At that point the user is authenticated with a token and its info is loaded, the rest is traditionnal re-frame machinery to dispatch the event, update the DB and so on.

Token Storage

Now that we get a token, we need to store it and be able to send it to the backend later on. We have different options for local storage, but mainly two for sending it to the backend: Cookie or HTTP Header. The Cookie option implies that we store it in the cookie store, with the header option we can do whatever we want. Just be aware that the token is quite secured and is nevertheless short-lived, so in case the token is accessed by rogue hands it should not be a major worry, we can also do both.
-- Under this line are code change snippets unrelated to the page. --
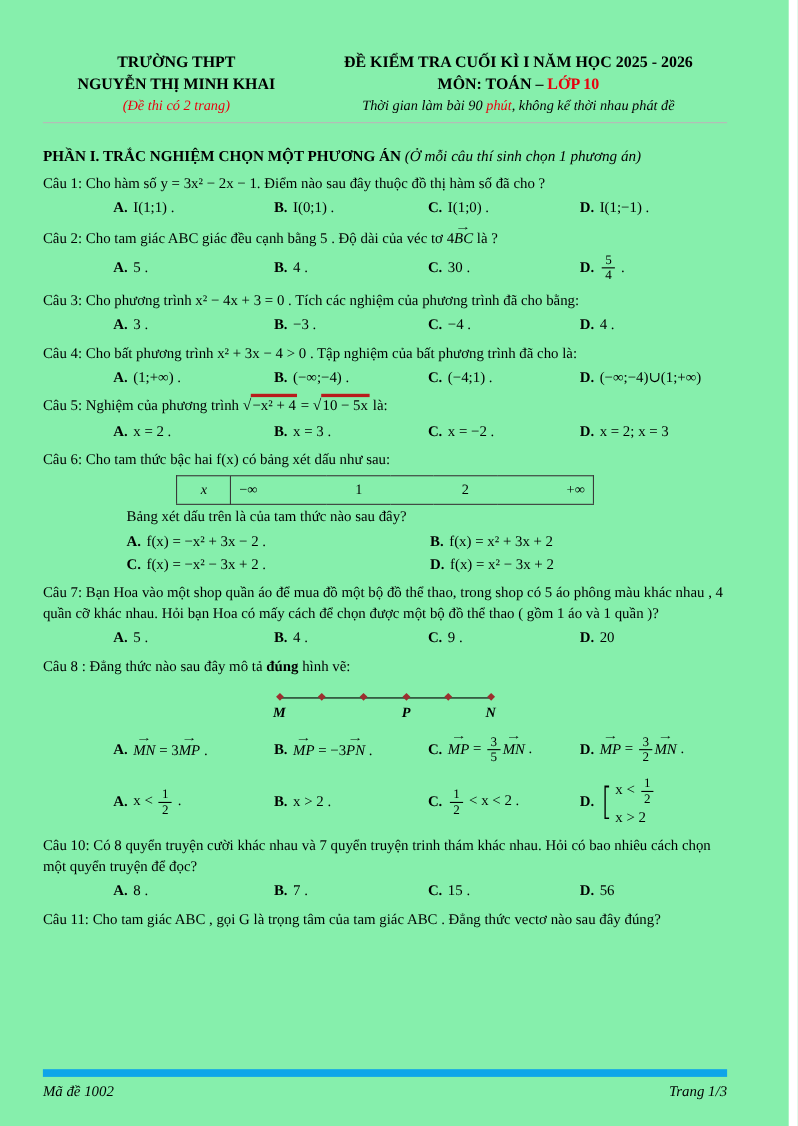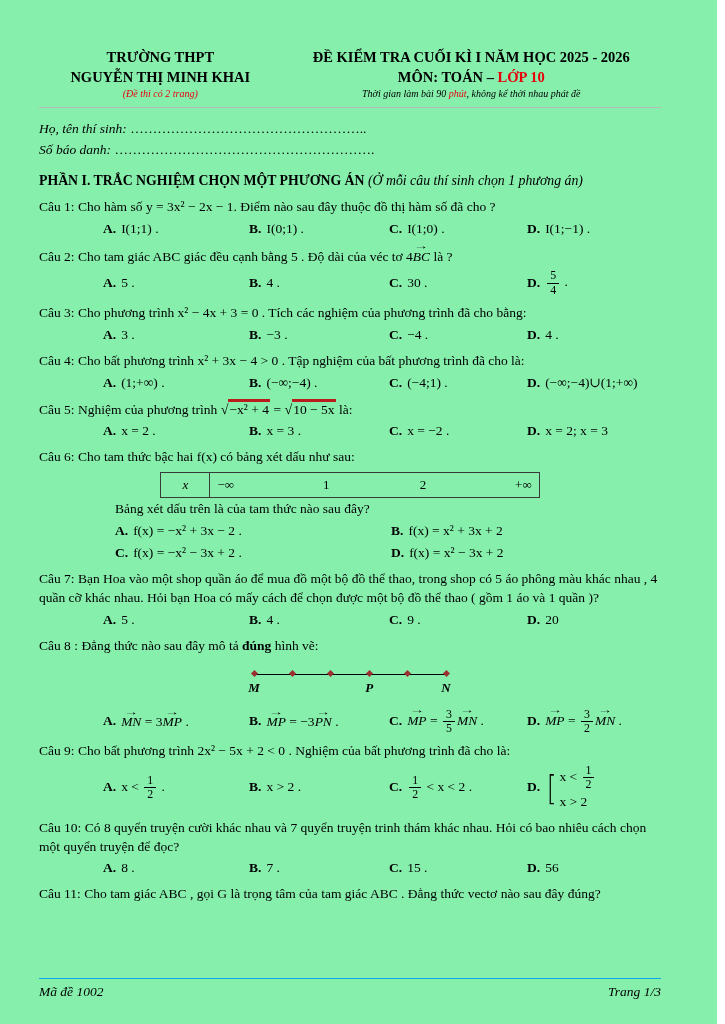--- a/index.html
+++ b/index.html
@@ -18,7 +18,7 @@
   .h-left { width: 39%; text-align: center; }
   .h-right { width: 61%; text-align: center; }
   .h-line-b { font-weight: bold; font-size: 14.5px; line-height: 1.35; }
-  .h-line-i { font-style: italic; font-size: 10px; line-height: 1.35; }
+  .h-line-i { font-style: italic; font-size: 13px; line-height: 1.35; }
 
   
   .info-row { display: flex; justify-content: space-between; align-items: center; margin-top: 10px; }

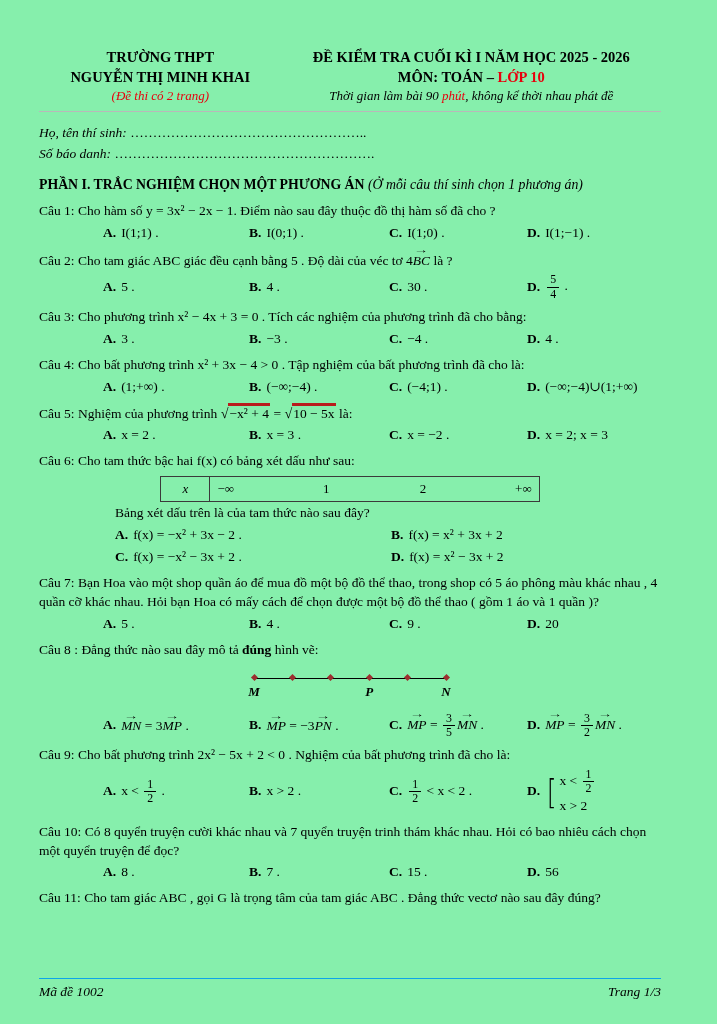--- a/index.html
+++ b/index.html
@@ -93,10 +93,6 @@
   </div>
 
   <div class="info-row">
-    <div>
-      <div class="info-line"><span>Họ, tên thí sinh: </span><span class="dots">……………………………………………..</span></div>
-      <div class="info-line"><span>Số báo danh: </span><span class="dots">………………………………………………….</span></div>
-    </div>
   </div>
 
   <div class="part-heading"><b>PHẦN I. TRẮC NGHIỆM CHỌN MỘT PHƯƠNG ÁN</b><i> (Ở mỗi câu thí sinh chọn 1 phương án)</i></div>

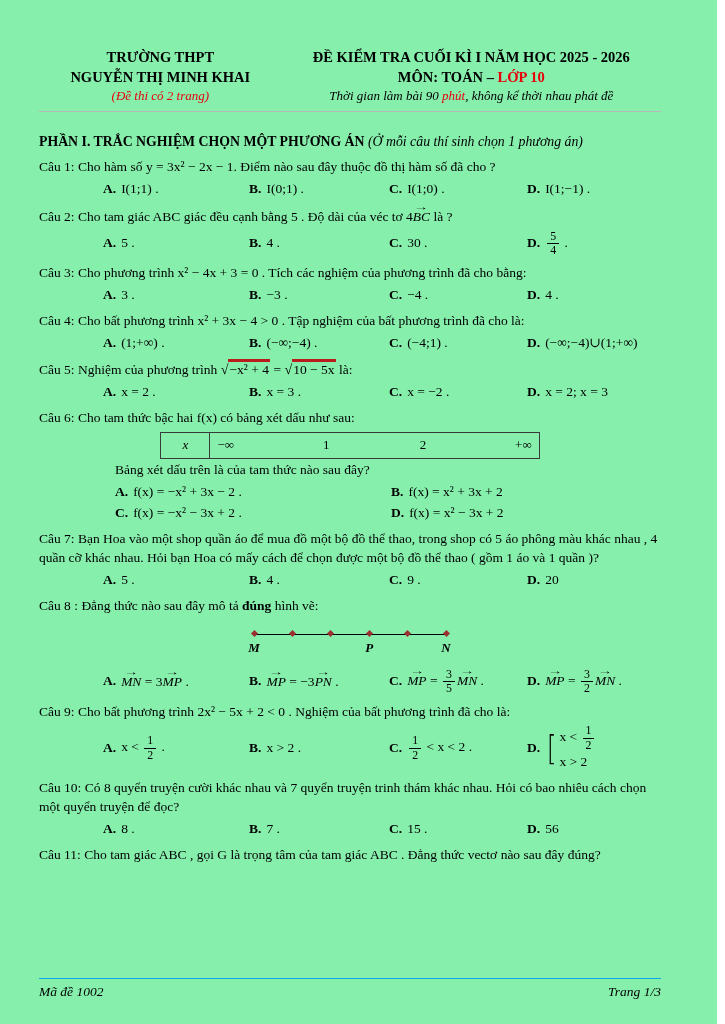--- a/index.html
+++ b/index.html
@@ -308,7 +308,6 @@
   </div>
 
   <div class="q">
-    <p class="q-line"><b class="q-label">Câu 9:</b> <span>Cho bất phương trình  2x² − 5x + 2 &lt; 0 . Nghiệm của bất phương trình đã cho là:</span></p>
     <div class="options">
       <span class="opt">
           <b>A.</b>

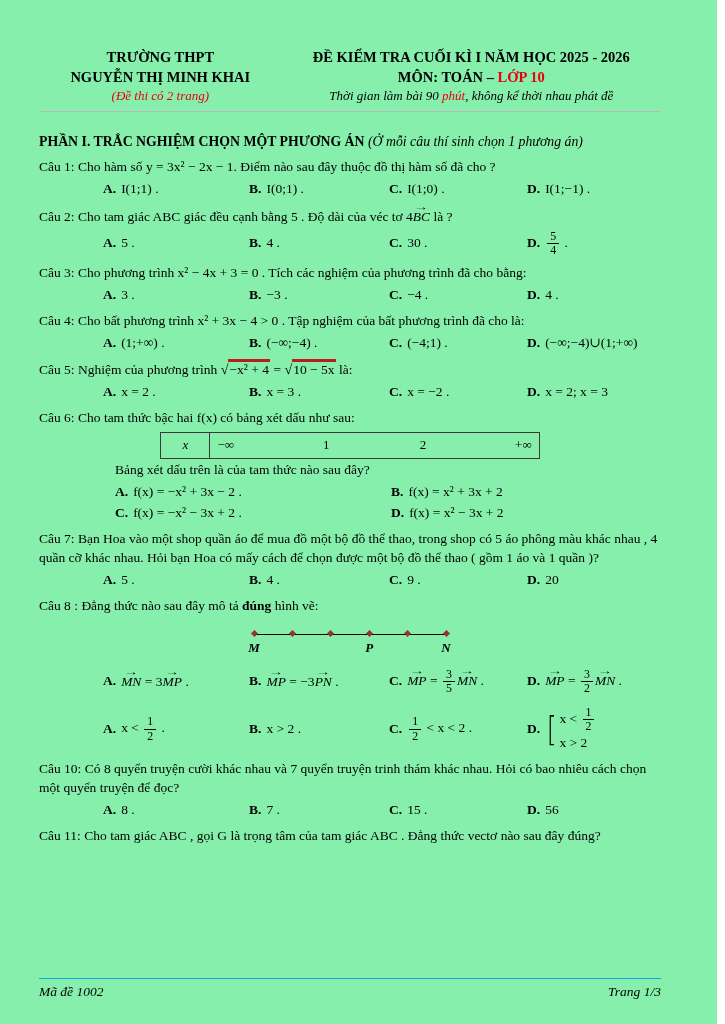--- a/index.html
+++ b/index.html
@@ -72,7 +72,7 @@
   .fig-lbl { position: absolute; top: 15px; transform: translateX(-50%); font-weight: bold; font-style: italic; font-size: 13px; }
 
   
-  .footer { margin-top: auto; border-top: 1px solid #0ea5e9; padding-top: 4px; display: flex; justify-content: space-between; font-style: italic; }
+  .footer { margin-top: auto; border-top: 7px solid #0ea5e9; padding-top: 4px; display: flex; justify-content: space-between; font-style: italic; }
 </style>
 </head>
 <body>

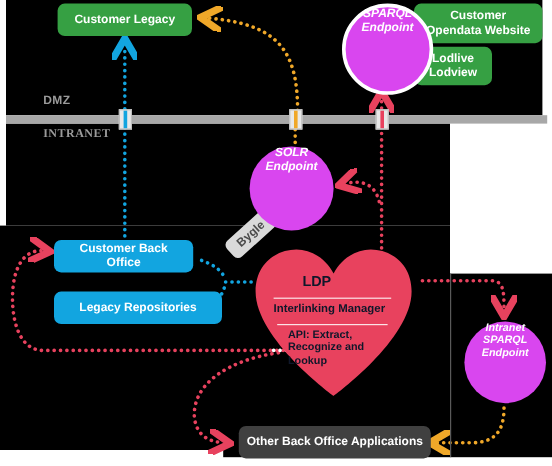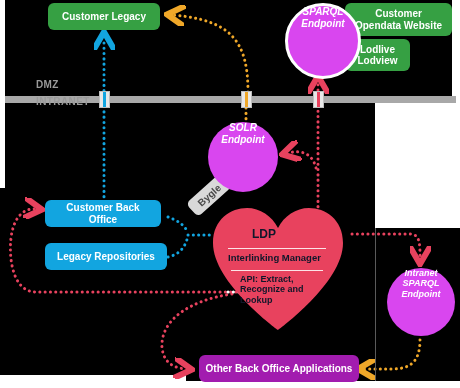--- a/index.html
+++ b/index.html
@@ -38,7 +38,7 @@
   <div class="divider-bar" style="left:5px;top:96px;width:451px;height:7px;"></div>
 
   <div class="zone-label" style="left:8px;top:79px;">DMZ</div>
-  <div class="zone-label" style="left:8px;top:96px;">INTRANET</div>
+  <div class="zone-label" style="left:8px;top:106px;font-family:Liberation Serif, serif;">INTRANET</div>
 
   <svg class="layer" aria-hidden="true">
     <defs>

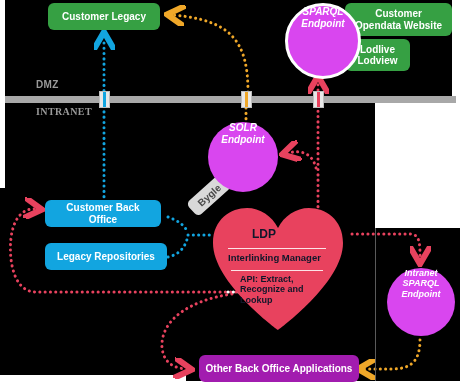--- a/index.html
+++ b/index.html
@@ -140,7 +140,7 @@
     <span>Customer Back Office</span>
   </div>
 
-  <div class="nodebox blue" style="left:45px;top:243px;width:122px;height:27px;font-size:10px;">
+  <div class="nodebox blue" style="left:45px;top:243px;width:140px;height:27px;font-size:10px;">
     <span>Legacy Repositories</span>
   </div>
 

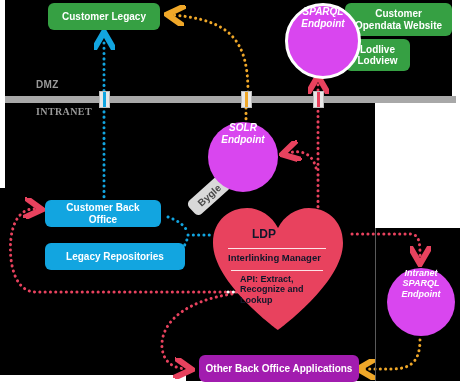--- a/index.html
+++ b/index.html
@@ -13,7 +13,7 @@
            text-align:center;color:#ffffff;font-weight:bold;line-height:1.15;box-sizing:border-box;padding:3px 6px;}
   .green{background:#36a043;}
   .blue{background:#12a5e0;}
-  .grey{background:#a21caf;}
+  .grey{background:#404040;}
   .circle{position:absolute;border-radius:50%;background:#d946ef;display:flex;align-items:flex-start;
           justify-content:center;text-align:center;color:#ffffff;font-weight:bold;line-height:1.15;font-style:italic;}
   .circle.ring{border:3px solid #ffffff;}

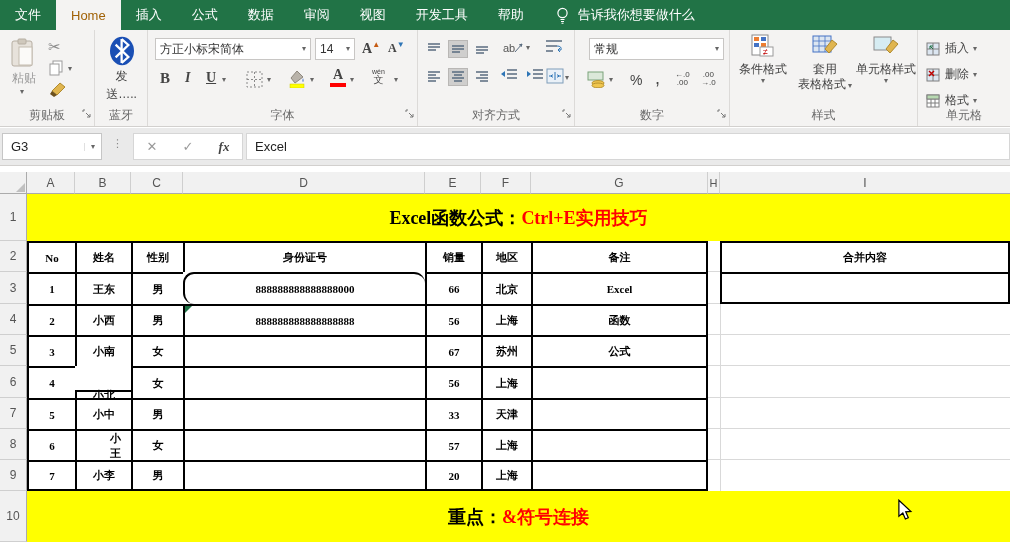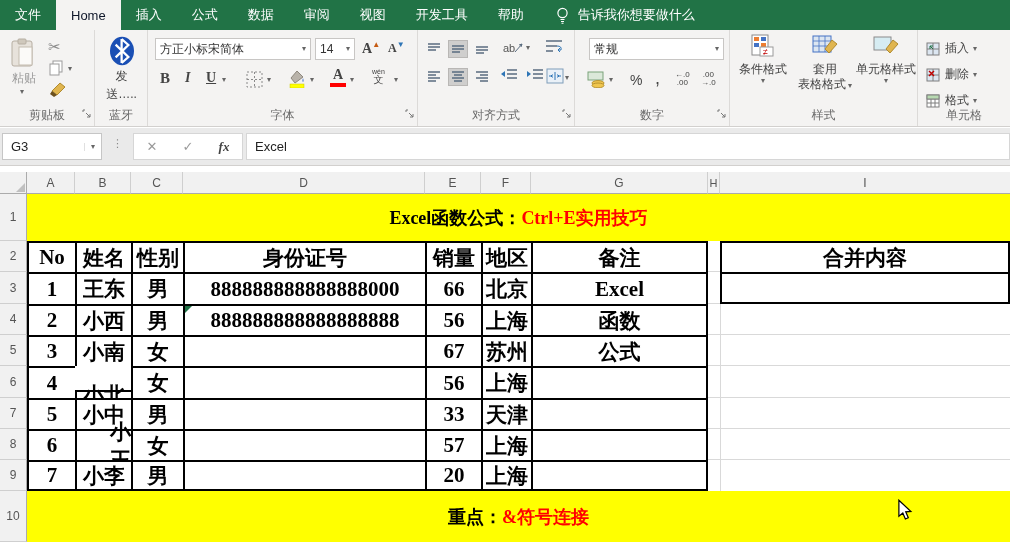--- a/index.html
+++ b/index.html
@@ -9,7 +9,7 @@
   
   .tabbar{position:absolute;left:0;top:0;width:1010px;height:30px;background:#217346;display:flex;align-items:stretch;}
   .tab{display:flex;align-items:center;padding:0 15px;color:#fff;font-size:13px;cursor:default;}
-  .tab.active{background:#f4f3f2;color:#0f172a;}
+  .tab.active{background:#f4f3f2;color:#a16207;}
   .tellme{display:flex;align-items:center;gap:8px;color:#fff;font-size:13px;padding:0 10px;margin-left:6px;}
 
   

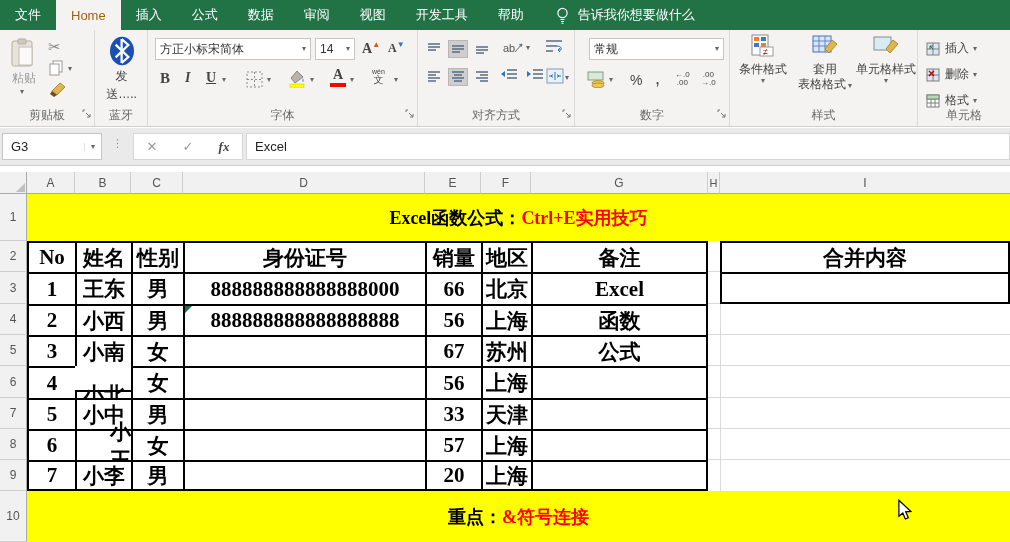--- a/index.html
+++ b/index.html
@@ -50,7 +50,7 @@
   .yellow{background:#ffff00;}
   .banner{display:flex;align-items:center;justify-content:center;font-family:"Liberation Serif",serif;font-weight:bold;font-size:18px;color:#000;position:relative;}
   .banner .red{color:#ff0000;}
-  .serif{font-family:"Liberation Serif",serif;font-weight:bold;font-size:21px;color:#000;}
+  .serif{font-family:"Liberation Serif",serif;font-weight:bold;font-size:11px;color:#000;}
   .tb{background:#fff;border-left:2px solid #000;border-top:2px solid #000;display:flex;align-items:center;justify-content:center;position:relative;}
   .tbr{border-right:2px solid #000;}
   .tbb{border-bottom:2px solid #000;}

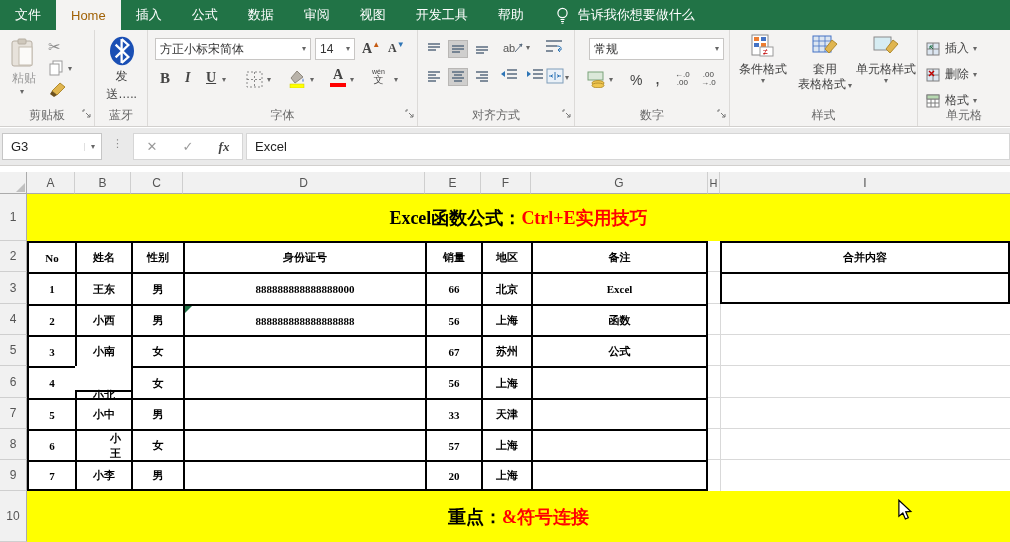--- a/index.html
+++ b/index.html
@@ -410,7 +410,7 @@
     <div class="tb serif" style="grid-area:4/2;">1</div>
     <div class="tb serif" style="grid-area:4/3;">王东</div>
     <div class="tb serif" style="grid-area:4/4;">男</div>
-    <div class="tb serif" style="grid-area:4/5;">888888888888888000</div>
+    <div class="tb serif" style="grid-area:4/5;border-radius:11px;">888888888888888000</div>
     <div class="tb serif" style="grid-area:4/6;">66</div>
     <div class="tb serif" style="grid-area:4/7;">北京</div>
     <div class="tb tbr serif" style="grid-area:4/8;">Excel</div>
Have a look at the code in “cookie.cljs

Token Refreshing

Now the token we get back from the initial authentication process needs to be refreshed regularly. To do that, we setup a “ticker” mechanism that triggers regularly the refresh check and performs it when needed. I won’t enter into the details of re-frame event and effect handling, you’ll get plenty of top-notch documentation from the re-frame repo for that. Just have a look at the code in “interval.cljs”.